Spark DICOM connector in Scala
Once loaded in the classpath of your Spark cluster, you can load DICOM data in Spark using the dicomFile
as follows:
val df = spark.read.format("dicomFile").load("/some/hdfs/path").select("PatientName", "StudyDate", "StudyTime")
You can select DICOM attributes defined in the DICOM standard registry using their keyword. They are defined in the official DICOM standard.
Each attribute is written to a column with a Spark data type equivalent to its VR. The mapping is as follows:
VR | Spark Data type |
---|---|
AE, AS, AT, CS, DS, DT, IS, LO, LT, SH, ST, UC, UI, UR, UT | String |
PN | {"Alphabetic": String, "Ideographic": String, "Phonetic": String} |
FL, FD | [Double] |
SL, SS, US, UL | [Integer] |
SV, UV | [Long] |
DA | String (formatted as DateTimeFormatter.ISO_LOCAL_DATE ) |
TM | String (formatted as DateTimeFormatter.ISO_LOCAL_TIME ) |
The PixelData
attribute in a DICOM file can be very heavy and make Spark crash.
Reading it is disabled by default.
In order to be able to select the PixelData
column, please turn the includePixelData
option on:
spark.read.format("dicomFile").option("includePixelData", true).load("/some/hdfs/path").select("PixelData")
isDicom
:true
if file was read as a DICOM file,false
otherwise
The DICOM dataframe can be de-identified according to the Basic Confidentiality Profile in the DICOM standard. To use the de-identifier, do the following in scala:
import ai.kaiko.spark.dicom.deidentifier.DicomDeidentifier._
var df = spark.read.format("dicomFile").load("/some/hdfs/path")
df = deidentify(df)
The resulting dataframe will have all the columns dropped/emptied/dummyfied according to the actions described here.

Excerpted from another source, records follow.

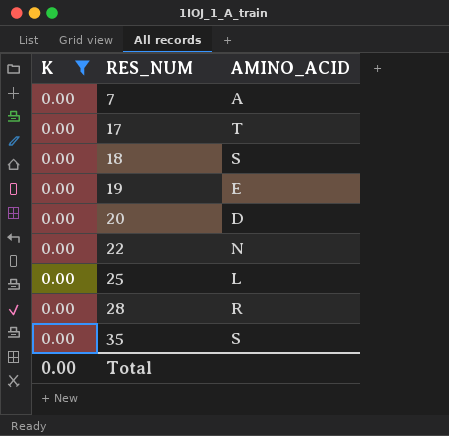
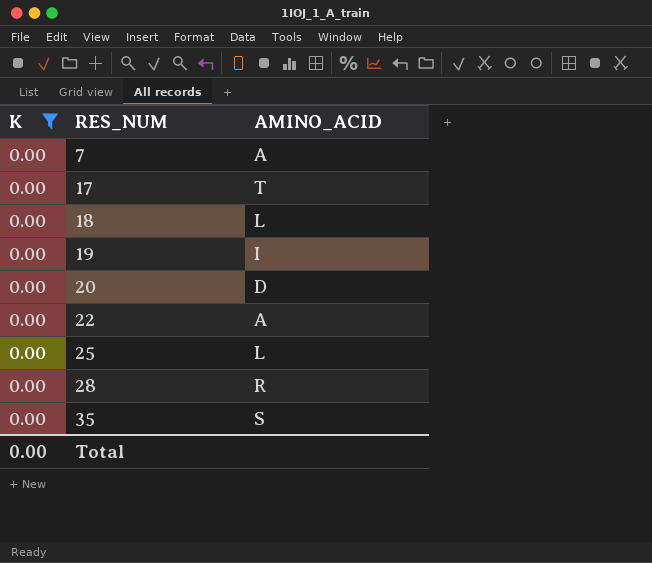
18 | AMINO_ACID: S -> L
19 | AMINO_ACID: E -> I
22 | AMINO_ACID: N -> A

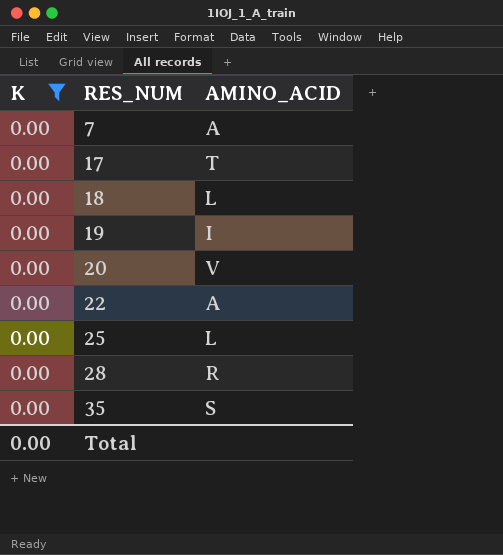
20 | AMINO_ACID: D -> V

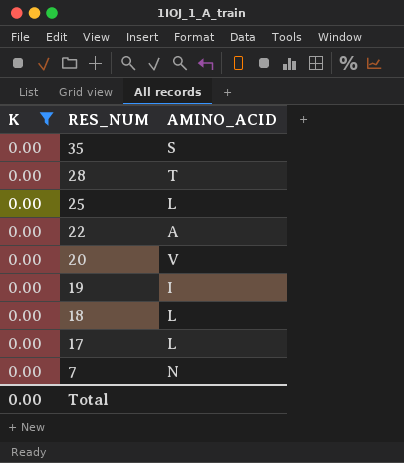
row order: RES_NUM ascending -> RES_NUM descending
28 | AMINO_ACID: R -> T
17 | AMINO_ACID: T -> L
7 | AMINO_ACID: A -> N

To perform the de-identification with any of the options described in the table, use:
import ai.kaiko.spark.dicom.deidentifier.DicomDeidentifier._
import ai.kaiko.spark.dicom.deidentifier.options._
val config: Map[DeidOption, Boolean] = Map(
CleanDesc -> true,
RetainUids -> true
)
var df = spark.read.format("dicomFile").load("/some/hdfs/path")
df = deidentify(df, config)
Current limitations of the de-identification are:
Expected behavior | Current behavior |
---|---|
Tags with SQ VR are de-identified |
Tags with SQ VR are ignored |
Private tags are de-identified | Private tags are ignored |
The U action pseudonimizes the value |
The U action replaces the value with ToPseudonimize |
The C action cleans the value of PHI/PII |
The C action replaces the value with ToClean |
A reproducible development environment is provided using Nix.
$ nix-shell
it will provide you the JDK, sbt, and all other required tools.
Build the JAR artifact:
$ nix-build
When changing sbt build dependencies, change depsSha256
in default.nix
as instructed.
CI is handled by GitHub actions, using Nix for dependency management, test, build and caching (with Cachix).
Note: for CI to run tests, the CI needs the Nix build to run tests in checkPhase.
You can run the CI locally using act
(provided in the Nix shell).
Creating a release is done with the help of the sbt-sonatype, sbt-pgp and sbt-release plugins.
Before starting, make sure to set the Sonatype credentials as environment variables: SONATYPE_USERNAME
& SONATYPE_PASSWORD
. In addition, make sure to have the gpg
utility installed and the release GPG Key available in your keyring.
Then, run:
$ nix-shell
$ sbt
$ release
You will be prompted for the "release version", the "next version" and the GPG Key passphrase. Make sure to follow the SemVer versioning scheme. If all went well, the new release should be available on Maven Central in 10 minutes.